* [WORK TASK] Produce word for word the lines of the data below running from the one that has "subtotal: 10980.90 -> 11703.20" to the one that has "Amaca 2 posti Giardino Casa Brisa Sea", inclusive, and no others.

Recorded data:
————

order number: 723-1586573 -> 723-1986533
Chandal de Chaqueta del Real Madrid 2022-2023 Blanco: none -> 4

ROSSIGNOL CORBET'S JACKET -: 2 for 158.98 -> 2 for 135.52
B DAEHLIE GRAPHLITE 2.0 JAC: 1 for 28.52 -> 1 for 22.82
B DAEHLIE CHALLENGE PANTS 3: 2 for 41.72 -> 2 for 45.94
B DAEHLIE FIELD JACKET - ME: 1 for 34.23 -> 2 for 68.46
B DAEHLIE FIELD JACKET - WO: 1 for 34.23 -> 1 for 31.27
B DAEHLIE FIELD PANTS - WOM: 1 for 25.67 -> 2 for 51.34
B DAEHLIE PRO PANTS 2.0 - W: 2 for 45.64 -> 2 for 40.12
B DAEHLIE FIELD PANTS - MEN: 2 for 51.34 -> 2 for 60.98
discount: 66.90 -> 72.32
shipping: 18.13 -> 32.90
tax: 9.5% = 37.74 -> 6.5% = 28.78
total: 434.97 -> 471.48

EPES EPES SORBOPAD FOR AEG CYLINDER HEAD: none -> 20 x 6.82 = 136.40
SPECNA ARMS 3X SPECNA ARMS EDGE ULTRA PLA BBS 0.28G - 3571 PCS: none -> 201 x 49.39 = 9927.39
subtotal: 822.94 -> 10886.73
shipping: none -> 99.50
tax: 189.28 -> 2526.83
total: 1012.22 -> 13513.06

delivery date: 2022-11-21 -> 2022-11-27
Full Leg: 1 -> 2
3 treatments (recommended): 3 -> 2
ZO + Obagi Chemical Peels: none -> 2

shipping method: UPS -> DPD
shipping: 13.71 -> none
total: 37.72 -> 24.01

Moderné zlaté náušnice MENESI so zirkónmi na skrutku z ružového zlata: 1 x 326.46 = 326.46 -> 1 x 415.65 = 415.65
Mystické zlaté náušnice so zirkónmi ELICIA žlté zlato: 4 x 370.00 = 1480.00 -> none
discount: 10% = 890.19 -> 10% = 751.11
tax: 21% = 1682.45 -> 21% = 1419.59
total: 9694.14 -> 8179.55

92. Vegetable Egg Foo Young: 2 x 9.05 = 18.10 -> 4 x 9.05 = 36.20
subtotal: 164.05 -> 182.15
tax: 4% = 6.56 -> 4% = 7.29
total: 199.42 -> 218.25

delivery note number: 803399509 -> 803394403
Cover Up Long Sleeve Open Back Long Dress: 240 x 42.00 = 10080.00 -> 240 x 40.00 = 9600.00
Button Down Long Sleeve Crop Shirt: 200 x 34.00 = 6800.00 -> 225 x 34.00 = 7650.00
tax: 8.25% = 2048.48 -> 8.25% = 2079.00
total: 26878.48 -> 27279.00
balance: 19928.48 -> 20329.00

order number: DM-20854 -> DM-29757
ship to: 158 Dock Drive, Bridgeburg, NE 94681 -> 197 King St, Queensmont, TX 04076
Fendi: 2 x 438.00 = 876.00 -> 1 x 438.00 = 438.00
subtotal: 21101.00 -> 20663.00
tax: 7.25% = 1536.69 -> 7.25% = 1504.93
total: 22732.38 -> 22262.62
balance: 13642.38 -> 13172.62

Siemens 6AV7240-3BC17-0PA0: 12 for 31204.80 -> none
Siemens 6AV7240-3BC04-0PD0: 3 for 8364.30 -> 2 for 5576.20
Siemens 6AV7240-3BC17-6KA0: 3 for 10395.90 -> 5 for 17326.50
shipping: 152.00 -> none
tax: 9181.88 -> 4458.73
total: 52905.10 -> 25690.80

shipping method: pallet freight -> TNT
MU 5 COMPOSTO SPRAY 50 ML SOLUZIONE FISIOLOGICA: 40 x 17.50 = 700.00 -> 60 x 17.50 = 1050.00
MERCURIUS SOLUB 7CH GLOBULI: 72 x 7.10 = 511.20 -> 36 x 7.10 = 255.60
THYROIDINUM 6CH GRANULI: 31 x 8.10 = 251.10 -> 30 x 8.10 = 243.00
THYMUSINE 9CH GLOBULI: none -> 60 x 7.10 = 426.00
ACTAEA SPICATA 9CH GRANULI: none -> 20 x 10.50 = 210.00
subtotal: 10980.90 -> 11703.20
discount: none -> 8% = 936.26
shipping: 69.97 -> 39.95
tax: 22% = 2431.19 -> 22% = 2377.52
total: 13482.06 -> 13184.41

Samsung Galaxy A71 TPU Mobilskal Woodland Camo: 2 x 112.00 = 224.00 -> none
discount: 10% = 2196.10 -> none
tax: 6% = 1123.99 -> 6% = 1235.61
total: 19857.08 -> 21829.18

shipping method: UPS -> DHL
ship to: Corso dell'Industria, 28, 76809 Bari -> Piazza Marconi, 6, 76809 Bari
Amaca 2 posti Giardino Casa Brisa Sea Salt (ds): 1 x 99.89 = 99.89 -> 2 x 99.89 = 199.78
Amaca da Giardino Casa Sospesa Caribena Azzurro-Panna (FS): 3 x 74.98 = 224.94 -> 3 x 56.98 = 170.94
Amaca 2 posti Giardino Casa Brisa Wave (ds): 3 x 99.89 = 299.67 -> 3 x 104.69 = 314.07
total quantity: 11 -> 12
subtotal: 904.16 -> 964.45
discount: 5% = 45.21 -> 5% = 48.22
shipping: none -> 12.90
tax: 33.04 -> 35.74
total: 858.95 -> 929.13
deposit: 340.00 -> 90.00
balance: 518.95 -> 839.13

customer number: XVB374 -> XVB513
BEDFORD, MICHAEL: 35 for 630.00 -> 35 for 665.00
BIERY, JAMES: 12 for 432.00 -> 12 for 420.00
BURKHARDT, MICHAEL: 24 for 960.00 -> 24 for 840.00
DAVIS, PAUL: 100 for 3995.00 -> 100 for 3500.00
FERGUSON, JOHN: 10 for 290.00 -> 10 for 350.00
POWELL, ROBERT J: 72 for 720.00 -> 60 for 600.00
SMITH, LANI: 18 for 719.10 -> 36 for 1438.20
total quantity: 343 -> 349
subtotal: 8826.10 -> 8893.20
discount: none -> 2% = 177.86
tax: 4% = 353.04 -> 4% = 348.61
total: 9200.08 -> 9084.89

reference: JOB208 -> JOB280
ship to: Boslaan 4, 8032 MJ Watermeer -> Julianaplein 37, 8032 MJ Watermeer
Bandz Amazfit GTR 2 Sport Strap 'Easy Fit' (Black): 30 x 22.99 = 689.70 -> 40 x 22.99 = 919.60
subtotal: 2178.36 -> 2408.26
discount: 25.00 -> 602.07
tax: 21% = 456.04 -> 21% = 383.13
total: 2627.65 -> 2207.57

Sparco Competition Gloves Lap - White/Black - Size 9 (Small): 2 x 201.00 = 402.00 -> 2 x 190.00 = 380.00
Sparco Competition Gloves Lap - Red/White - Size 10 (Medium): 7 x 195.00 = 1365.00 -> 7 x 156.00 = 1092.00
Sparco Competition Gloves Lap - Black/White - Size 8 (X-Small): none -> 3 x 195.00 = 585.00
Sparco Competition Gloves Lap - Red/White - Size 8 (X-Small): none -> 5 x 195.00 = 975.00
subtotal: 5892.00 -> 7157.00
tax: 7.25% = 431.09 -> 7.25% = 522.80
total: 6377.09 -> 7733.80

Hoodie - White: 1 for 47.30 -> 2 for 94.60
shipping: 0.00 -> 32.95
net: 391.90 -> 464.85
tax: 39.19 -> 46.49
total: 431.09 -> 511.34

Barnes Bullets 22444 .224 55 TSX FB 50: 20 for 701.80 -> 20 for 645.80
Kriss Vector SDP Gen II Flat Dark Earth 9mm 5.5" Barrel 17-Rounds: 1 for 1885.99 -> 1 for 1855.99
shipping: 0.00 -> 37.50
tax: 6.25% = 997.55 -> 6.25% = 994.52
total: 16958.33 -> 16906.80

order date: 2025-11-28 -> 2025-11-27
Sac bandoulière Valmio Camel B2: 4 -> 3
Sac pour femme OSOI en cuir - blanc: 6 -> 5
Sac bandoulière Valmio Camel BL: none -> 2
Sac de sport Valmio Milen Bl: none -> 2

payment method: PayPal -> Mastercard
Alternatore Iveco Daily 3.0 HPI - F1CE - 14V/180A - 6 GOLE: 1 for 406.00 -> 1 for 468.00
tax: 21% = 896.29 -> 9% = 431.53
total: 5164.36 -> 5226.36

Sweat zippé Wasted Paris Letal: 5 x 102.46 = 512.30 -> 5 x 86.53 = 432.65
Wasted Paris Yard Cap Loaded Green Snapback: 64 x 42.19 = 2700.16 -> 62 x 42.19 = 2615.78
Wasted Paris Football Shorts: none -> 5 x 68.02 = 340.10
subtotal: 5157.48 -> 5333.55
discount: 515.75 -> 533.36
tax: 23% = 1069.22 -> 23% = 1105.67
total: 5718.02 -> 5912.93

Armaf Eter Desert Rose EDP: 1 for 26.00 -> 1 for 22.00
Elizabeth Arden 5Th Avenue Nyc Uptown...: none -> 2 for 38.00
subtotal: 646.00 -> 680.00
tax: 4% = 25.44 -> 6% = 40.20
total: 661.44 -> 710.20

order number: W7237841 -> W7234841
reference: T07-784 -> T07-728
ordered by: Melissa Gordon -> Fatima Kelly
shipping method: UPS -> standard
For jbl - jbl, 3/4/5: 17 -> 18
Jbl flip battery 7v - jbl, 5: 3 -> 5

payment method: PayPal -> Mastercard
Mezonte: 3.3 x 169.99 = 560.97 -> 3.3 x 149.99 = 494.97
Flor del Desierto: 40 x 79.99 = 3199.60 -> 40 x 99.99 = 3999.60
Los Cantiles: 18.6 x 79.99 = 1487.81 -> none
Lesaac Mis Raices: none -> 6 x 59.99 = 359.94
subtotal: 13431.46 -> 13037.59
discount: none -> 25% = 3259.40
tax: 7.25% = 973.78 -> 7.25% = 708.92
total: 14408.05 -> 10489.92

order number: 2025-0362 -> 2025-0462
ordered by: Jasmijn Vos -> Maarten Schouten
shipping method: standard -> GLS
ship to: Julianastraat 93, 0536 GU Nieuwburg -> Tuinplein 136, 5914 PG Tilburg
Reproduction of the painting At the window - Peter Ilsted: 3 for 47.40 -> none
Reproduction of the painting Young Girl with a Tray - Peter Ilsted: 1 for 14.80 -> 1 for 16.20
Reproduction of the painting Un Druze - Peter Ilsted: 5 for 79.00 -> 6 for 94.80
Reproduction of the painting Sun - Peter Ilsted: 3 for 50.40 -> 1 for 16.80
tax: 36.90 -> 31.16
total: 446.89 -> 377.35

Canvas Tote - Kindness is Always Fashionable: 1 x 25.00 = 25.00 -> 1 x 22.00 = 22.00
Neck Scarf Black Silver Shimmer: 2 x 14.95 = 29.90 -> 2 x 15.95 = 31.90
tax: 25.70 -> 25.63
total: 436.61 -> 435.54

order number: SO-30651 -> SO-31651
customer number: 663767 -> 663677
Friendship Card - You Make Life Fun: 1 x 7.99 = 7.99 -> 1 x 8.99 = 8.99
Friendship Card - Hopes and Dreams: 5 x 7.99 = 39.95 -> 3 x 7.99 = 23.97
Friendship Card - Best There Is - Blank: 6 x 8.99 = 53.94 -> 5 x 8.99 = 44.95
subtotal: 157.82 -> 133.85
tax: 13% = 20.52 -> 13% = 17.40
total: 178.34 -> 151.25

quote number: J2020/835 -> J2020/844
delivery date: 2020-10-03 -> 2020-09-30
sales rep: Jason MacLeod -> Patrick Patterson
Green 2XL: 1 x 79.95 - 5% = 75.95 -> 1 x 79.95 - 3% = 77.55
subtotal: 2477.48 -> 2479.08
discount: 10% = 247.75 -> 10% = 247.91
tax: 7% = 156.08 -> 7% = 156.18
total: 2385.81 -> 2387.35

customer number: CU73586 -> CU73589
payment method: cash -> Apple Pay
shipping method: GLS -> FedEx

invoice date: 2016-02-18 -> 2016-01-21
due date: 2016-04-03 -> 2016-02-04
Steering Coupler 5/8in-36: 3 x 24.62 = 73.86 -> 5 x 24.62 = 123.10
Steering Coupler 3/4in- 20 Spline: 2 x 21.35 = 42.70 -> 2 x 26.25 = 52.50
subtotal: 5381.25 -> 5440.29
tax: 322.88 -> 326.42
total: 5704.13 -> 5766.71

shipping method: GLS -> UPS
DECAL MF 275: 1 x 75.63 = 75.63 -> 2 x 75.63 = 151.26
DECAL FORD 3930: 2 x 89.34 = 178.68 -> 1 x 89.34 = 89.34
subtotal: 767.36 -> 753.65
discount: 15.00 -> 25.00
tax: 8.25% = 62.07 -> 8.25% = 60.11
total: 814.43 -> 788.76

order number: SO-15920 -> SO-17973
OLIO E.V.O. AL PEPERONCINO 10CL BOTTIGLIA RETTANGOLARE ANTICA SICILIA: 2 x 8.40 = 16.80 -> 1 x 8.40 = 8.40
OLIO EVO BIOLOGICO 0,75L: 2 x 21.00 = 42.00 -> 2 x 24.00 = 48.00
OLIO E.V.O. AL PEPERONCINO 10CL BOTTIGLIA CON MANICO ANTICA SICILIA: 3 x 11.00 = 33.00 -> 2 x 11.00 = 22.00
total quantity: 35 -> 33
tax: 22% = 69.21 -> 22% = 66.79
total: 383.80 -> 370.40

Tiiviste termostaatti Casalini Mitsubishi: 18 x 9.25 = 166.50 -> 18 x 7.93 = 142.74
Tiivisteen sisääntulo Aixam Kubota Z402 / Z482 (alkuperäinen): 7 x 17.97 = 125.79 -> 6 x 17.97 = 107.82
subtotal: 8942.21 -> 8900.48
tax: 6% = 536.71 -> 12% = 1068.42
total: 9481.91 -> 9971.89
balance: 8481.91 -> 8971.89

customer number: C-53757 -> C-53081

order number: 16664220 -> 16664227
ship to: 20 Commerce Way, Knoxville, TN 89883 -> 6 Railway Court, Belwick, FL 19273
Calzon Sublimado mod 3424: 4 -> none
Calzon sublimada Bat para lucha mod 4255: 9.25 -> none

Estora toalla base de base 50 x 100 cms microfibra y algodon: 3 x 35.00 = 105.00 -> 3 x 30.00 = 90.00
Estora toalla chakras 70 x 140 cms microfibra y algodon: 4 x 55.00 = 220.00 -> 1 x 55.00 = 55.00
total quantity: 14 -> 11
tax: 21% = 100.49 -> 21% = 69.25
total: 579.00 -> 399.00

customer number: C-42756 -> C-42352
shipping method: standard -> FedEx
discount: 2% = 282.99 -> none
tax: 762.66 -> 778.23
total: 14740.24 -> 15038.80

————

* [EXERCISE SOLUTION]
subtotal: 10980.90 -> 11703.20
discount: none -> 8% = 936.26
shipping: 69.97 -> 39.95
tax: 22% = 2431.19 -> 22% = 2377.52
total: 13482.06 -> 13184.41

Samsung Galaxy A71 TPU Mobilskal Woodland Camo: 2 x 112.00 = 224.00 -> none
discount: 10% = 2196.10 -> none
tax: 6% = 1123.99 -> 6% = 1235.61
total: 19857.08 -> 21829.18

shipping method: UPS -> DHL
ship to: Corso dell'Industria, 28, 76809 Bari -> Piazza Marconi, 6, 76809 Bari
Amaca 2 posti Giardino Casa Brisa Sea Salt (ds): 1 x 99.89 = 99.89 -> 2 x 99.89 = 199.78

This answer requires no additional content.